**Task**
What you return must match the records below character for character, except that no picture appears.

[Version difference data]
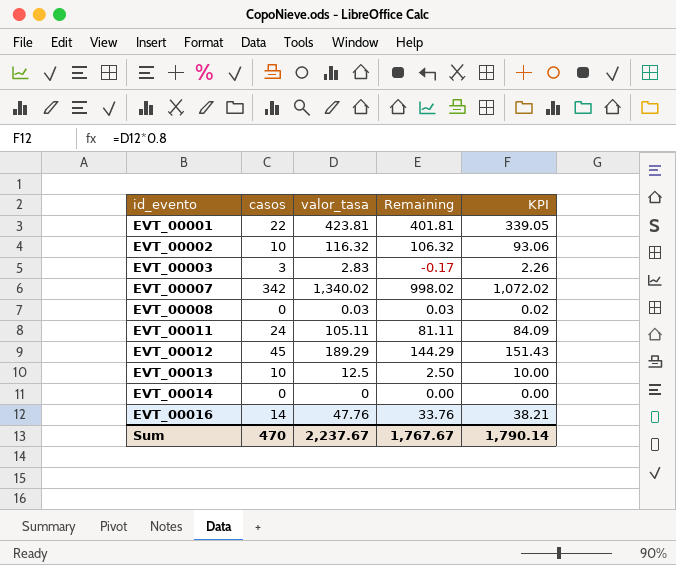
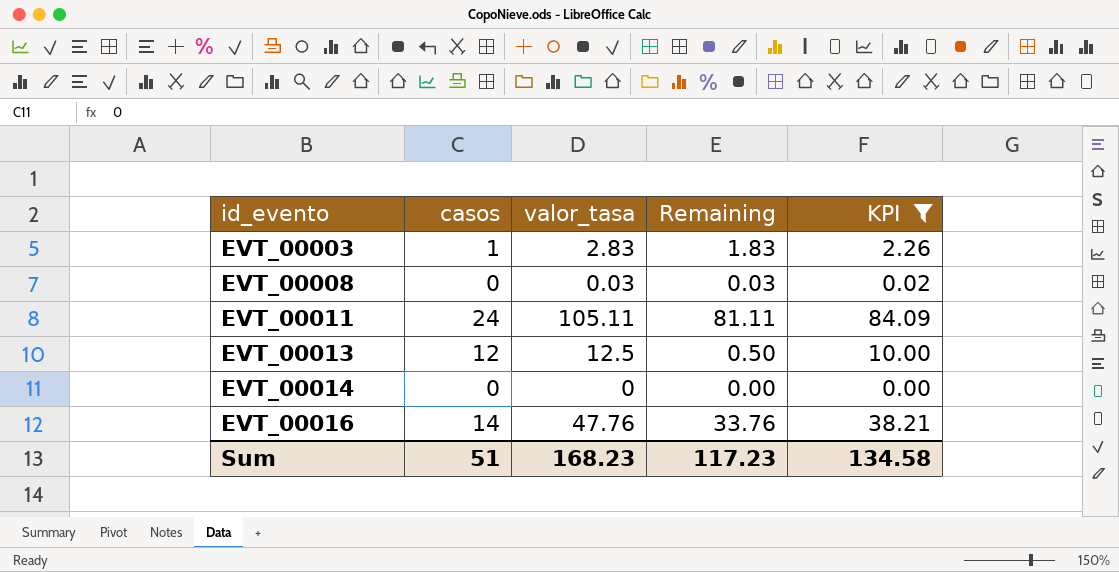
filter: none -> KPI <= 84.09
EVT_00003 | casos: 3 -> 1
EVT_00003 | Remaining: -0.17 -> 1.83
EVT_00013 | casos: 10 -> 12
EVT_00013 | Remaining: 2.50 -> 0.50
Sum | casos: 470 -> 51
Sum | valor_tasa: 2,237.67 -> 168.23
Sum | Remaining: 1,767.67 -> 117.23
Sum | KPI: 1,790.14 -> 134.58

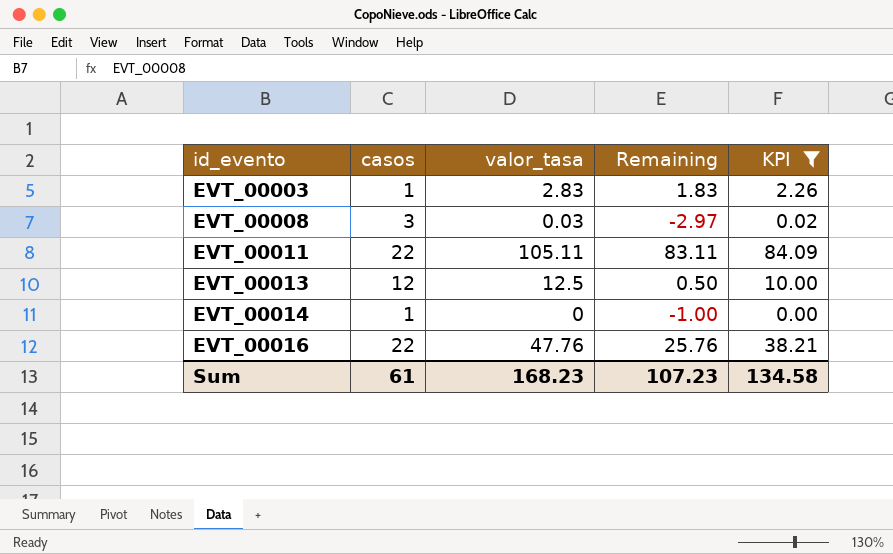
EVT_00008 | casos: 0 -> 3
EVT_00008 | Remaining: 0.03 -> -2.97
EVT_00011 | casos: 24 -> 22
EVT_00011 | Remaining: 81.11 -> 83.11
EVT_00014 | casos: 0 -> 1
EVT_00014 | Remaining: 0.00 -> -1.00
EVT_00016 | casos: 14 -> 22
EVT_00016 | Remaining: 33.76 -> 25.76
Sum | casos: 51 -> 61
Sum | Remaining: 117.23 -> 107.23

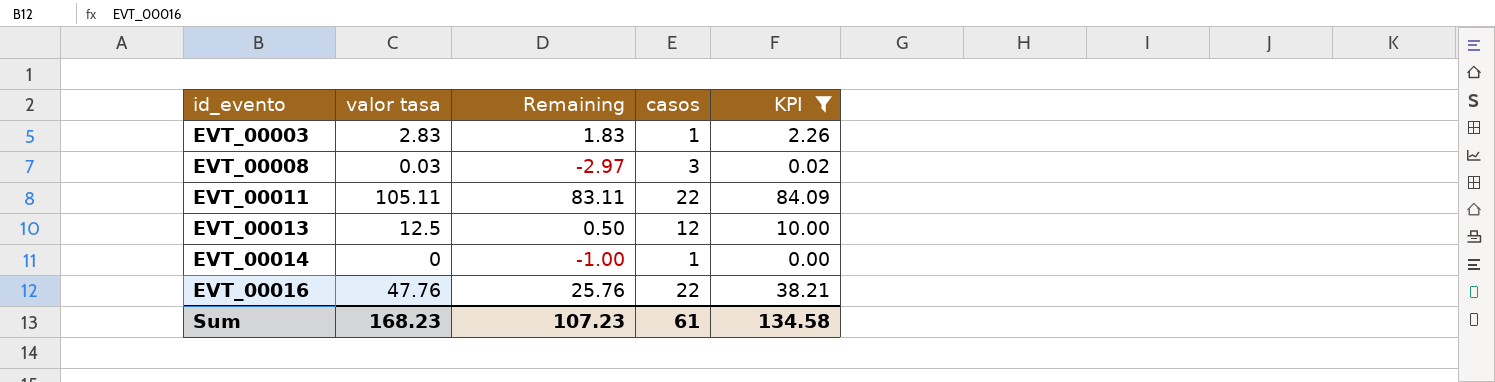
column name: valor_tasa -> valor tasa
column casos | position: 2 -> 4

**Result for this task**
filter: none -> KPI <= 84.09
EVT_00003 | casos: 3 -> 1
EVT_00003 | Remaining: -0.17 -> 1.83
EVT_00013 | casos: 10 -> 12
EVT_00013 | Remaining: 2.50 -> 0.50
Sum | casos: 470 -> 51
Sum | valor_tasa: 2,237.67 -> 168.23
Sum | Remaining: 1,767.67 -> 117.23
Sum | KPI: 1,790.14 -> 134.58

EVT_00008 | casos: 0 -> 3
EVT_00008 | Remaining: 0.03 -> -2.97
EVT_00011 | casos: 24 -> 22
EVT_00011 | Remaining: 81.11 -> 83.11
EVT_00014 | casos: 0 -> 1
EVT_00014 | Remaining: 0.00 -> -1.00
EVT_00016 | casos: 14 -> 22
EVT_00016 | Remaining: 33.76 -> 25.76
Sum | casos: 51 -> 61
Sum | Remaining: 117.23 -> 107.23

column name: valor_tasa -> valor tasa
column casos | position: 2 -> 4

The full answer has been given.